## Task instructions
With the pictures left out, output the records below exactly.

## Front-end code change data
+ + + + +

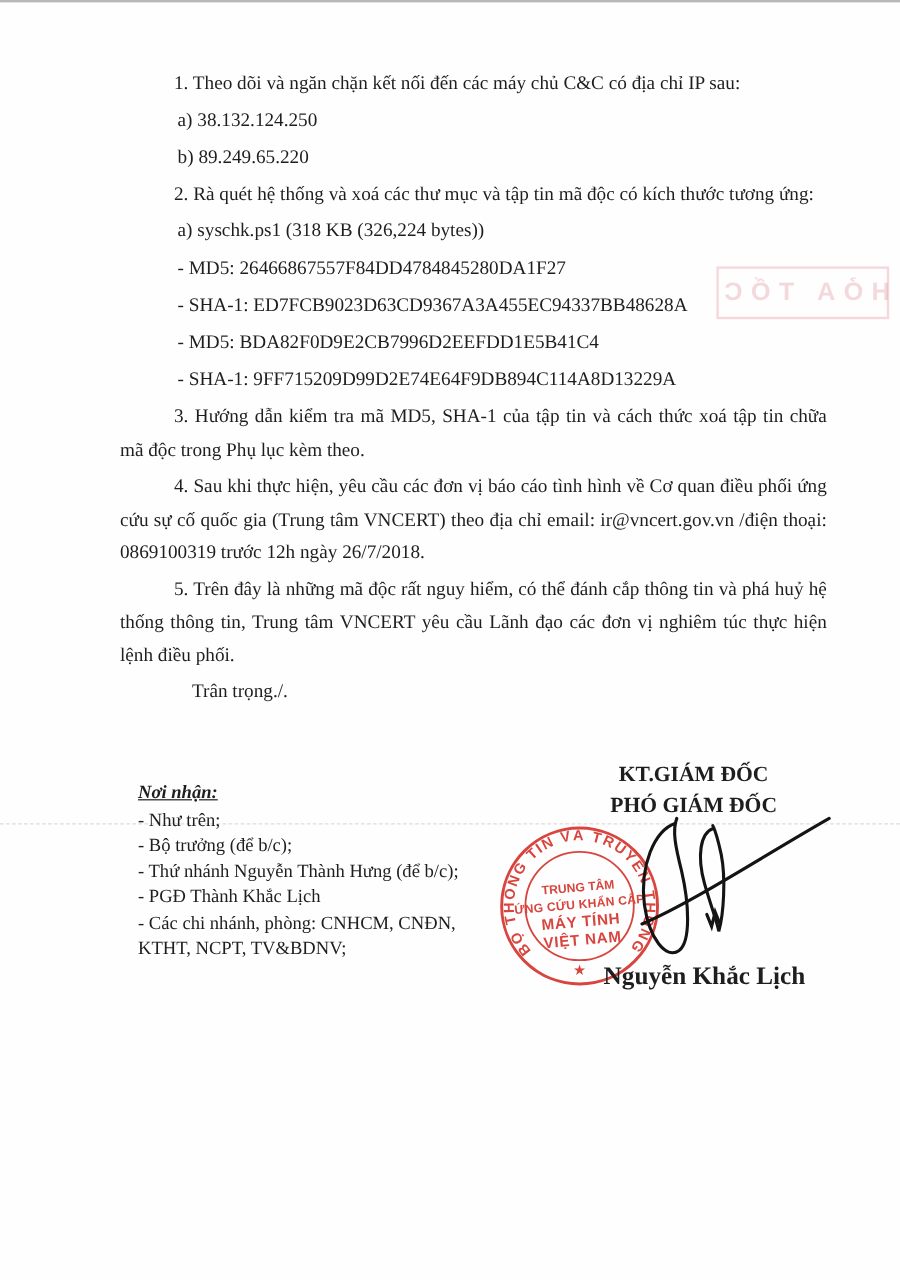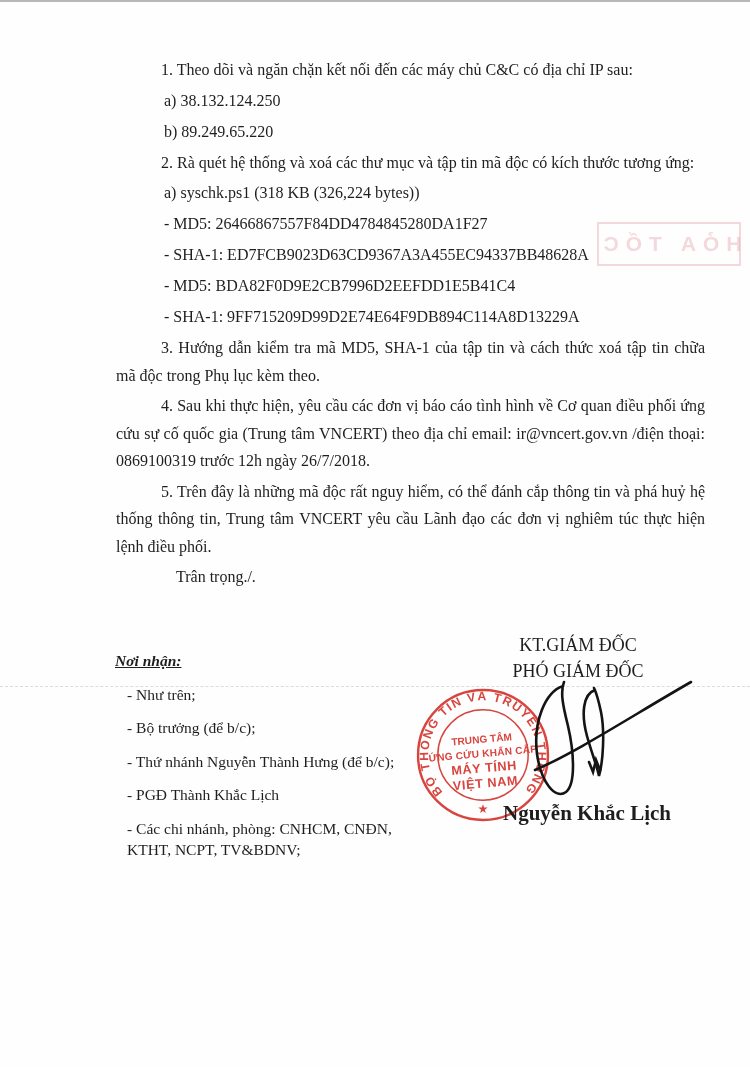--- a/index.html
+++ b/index.html
@@ -18,32 +18,32 @@
     border:2px solid rgba(226,150,158,0.35);
     display:flex;align-items:center;justify-content:center;
     transform:scaleX(-1);
   }
   .watermark span{
     font-family:"Liberation Sans","DejaVu Sans",sans-serif;
     font-weight:bold;font-size:21px;letter-spacing:7px;
     color:rgba(222,140,150,0.32);white-space:nowrap;
   }
 
-  .content{position:absolute;left:116px;top:56px;width:589px;}
+  .content{position:absolute;left:100px;top:56px;width:589px;}
   .para{margin:0 0 3px;line-height:27.5px;text-align:justify;text-indent:45px;}
   .item{margin:0 0 3.5px;line-height:27.5px;padding-left:48px;}
   .closing{margin-top:2px;padding-left:60px;line-height:27.5px;}
 
   .sig-titles{
     position:absolute;left:493px;top:632px;width:170px;text-align:center;
-    font-weight:normal;font-size:18px;line-height:26px;white-space:nowrap;
+    font-weight:bold;font-size:18px;line-height:26px;white-space:nowrap;
   }
   .recipients{position:absolute;left:115px;top:650px;width:312px;font-size:15.5px;line-height:21.5px;}
   .recipients .heading{font-weight:bold;font-style:italic;text-decoration:underline;margin:0 0 1px;}
-  .recipients .r-item{margin:12px;}
+  .recipients .r-item{margin:0;}
 
   .stamp{position:absolute;left:414px;top:686px;width:138px;height:138px;}
   .stamp text{font-family:"Liberation Sans","DejaVu Sans",sans-serif;font-weight:bold;fill:#d8453e;}
   .ring-text{font-size:12px;letter-spacing:1px;}
   .ct1{font-size:10px;}
   .ct2{font-size:10px;letter-spacing:.2px;}
   .ct3{font-size:12.5px;letter-spacing:.6px;}
   .stamp-star{font-size:12px;}
 
   .signature-svg{position:absolute;left:523px;top:664px;width:172px;height:142px;}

+ + + + +

## Exercise result
--- a/index.html
+++ b/index.html
@@ -18,32 +18,32 @@
     border:2px solid rgba(226,150,158,0.35);
     display:flex;align-items:center;justify-content:center;
     transform:scaleX(-1);
   }
   .watermark span{
     font-family:"Liberation Sans","DejaVu Sans",sans-serif;
     font-weight:bold;font-size:21px;letter-spacing:7px;
     color:rgba(222,140,150,0.32);white-space:nowrap;
   }
 
-  .content{position:absolute;left:116px;top:56px;width:589px;}
+  .content{position:absolute;left:100px;top:56px;width:589px;}
   .para{margin:0 0 3px;line-height:27.5px;text-align:justify;text-indent:45px;}
   .item{margin:0 0 3.5px;line-height:27.5px;padding-left:48px;}
   .closing{margin-top:2px;padding-left:60px;line-height:27.5px;}
 
   .sig-titles{
     position:absolute;left:493px;top:632px;width:170px;text-align:center;
-    font-weight:normal;font-size:18px;line-height:26px;white-space:nowrap;
+    font-weight:bold;font-size:18px;line-height:26px;white-space:nowrap;
   }
   .recipients{position:absolute;left:115px;top:650px;width:312px;font-size:15.5px;line-height:21.5px;}
   .recipients .heading{font-weight:bold;font-style:italic;text-decoration:underline;margin:0 0 1px;}
-  .recipients .r-item{margin:12px;}
+  .recipients .r-item{margin:0;}
 
   .stamp{position:absolute;left:414px;top:686px;width:138px;height:138px;}
   .stamp text{font-family:"Liberation Sans","DejaVu Sans",sans-serif;font-weight:bold;fill:#d8453e;}
   .ring-text{font-size:12px;letter-spacing:1px;}
   .ct1{font-size:10px;}
   .ct2{font-size:10px;letter-spacing:.2px;}
   .ct3{font-size:12.5px;letter-spacing:.6px;}
   .stamp-star{font-size:12px;}
 
   .signature-svg{position:absolute;left:523px;top:664px;width:172px;height:142px;}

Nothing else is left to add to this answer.